[WORKING DATA]
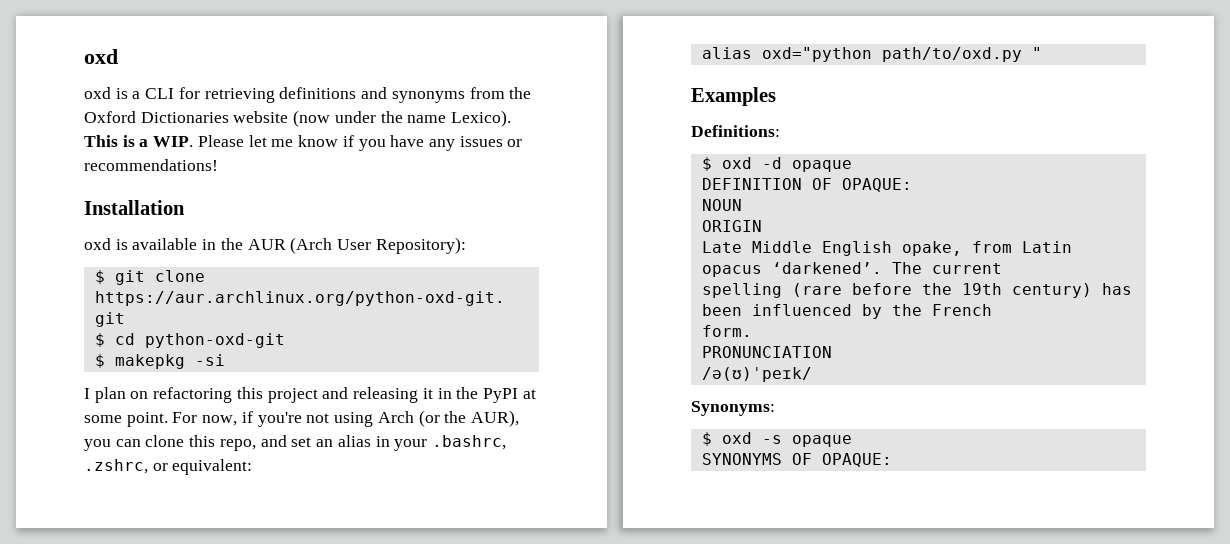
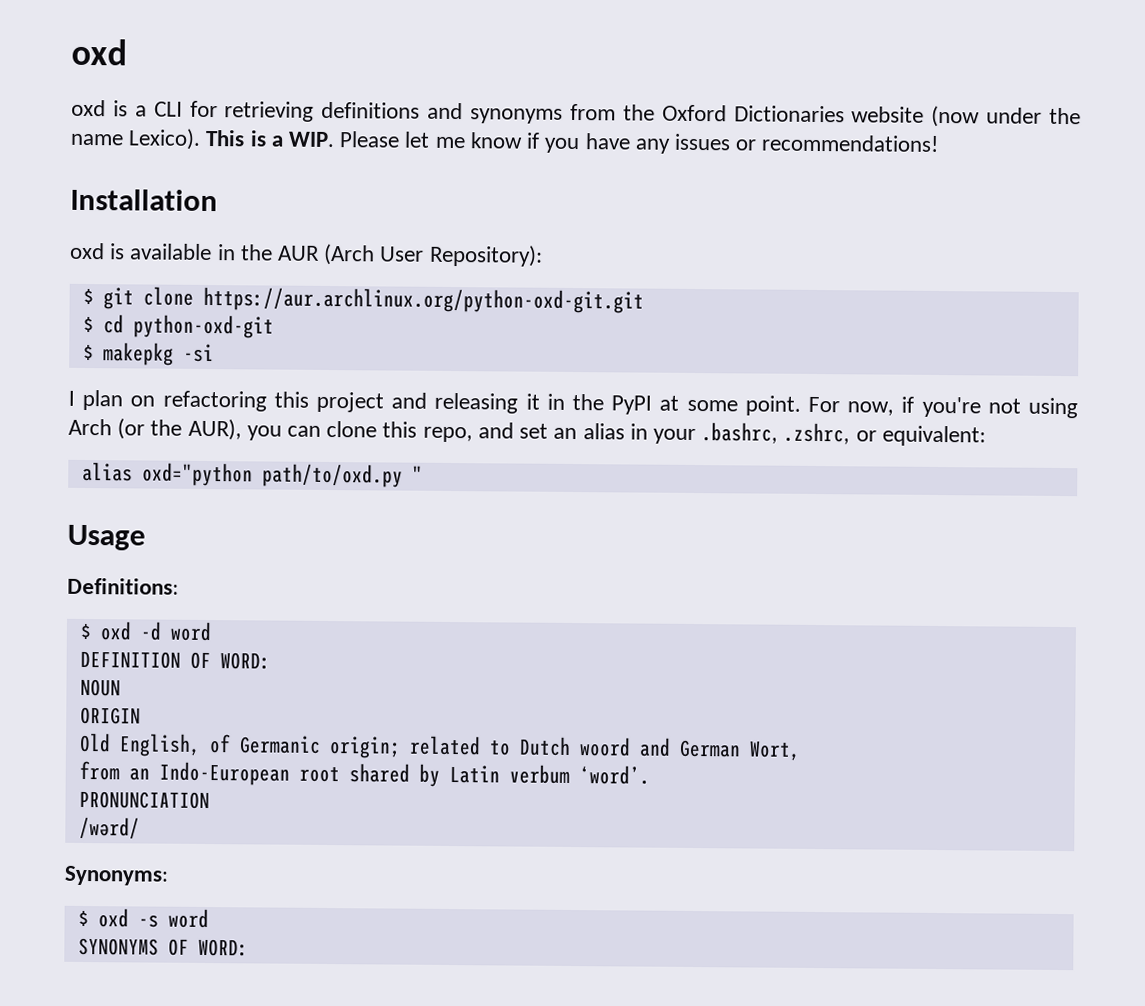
[691,87,776,106] Examples -> [67,524,146,551] Usage
[791,160,852,172] opaque -> [169,621,212,642] word
[841,178,912,192] OPAQUE: -> [219,652,271,670] WORD:
[701,241,1072,256] [701,262,1002,277] [701,283,1132,298] [701,304,992,319] [701,325,752,337] Late Middle English opake, from Latin opacus ‘darkened’. The current // spelling (rare before the 19th century) has been influenced by the French // form. -> [78,732,801,761] [78,760,650,787] Old English, of Germanic origin; related to Dutch woord and German Wort, // from an Indo-European root shared by Latin verbum ‘word’.
[701,367,812,382] /ə(ʊ)ˈpeɪk/ -> [78,816,140,840] /wərd/
[791,435,852,447] opaque -> [167,908,209,929] word
[821,453,892,467] OPAQUE: -> [197,938,249,957] WORD:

[WHAT YOU WILL DO]
Repeat each entry above exactly. Omit the pictures.

[COMPLETED TASK]
[691,87,776,106] Examples -> [67,524,146,551] Usage
[791,160,852,172] opaque -> [169,621,212,642] word
[841,178,912,192] OPAQUE: -> [219,652,271,670] WORD:
[701,241,1072,256] [701,262,1002,277] [701,283,1132,298] [701,304,992,319] [701,325,752,337] Late Middle English opake, from Latin opacus ‘darkened’. The current // spelling (rare before the 19th century) has been influenced by the French // form. -> [78,732,801,761] [78,760,650,787] Old English, of Germanic origin; related to Dutch woord and German Wort, // from an Indo-European root shared by Latin verbum ‘word’.
[701,367,812,382] /ə(ʊ)ˈpeɪk/ -> [78,816,140,840] /wərd/
[791,435,852,447] opaque -> [167,908,209,929] word
[821,453,892,467] OPAQUE: -> [197,938,249,957] WORD:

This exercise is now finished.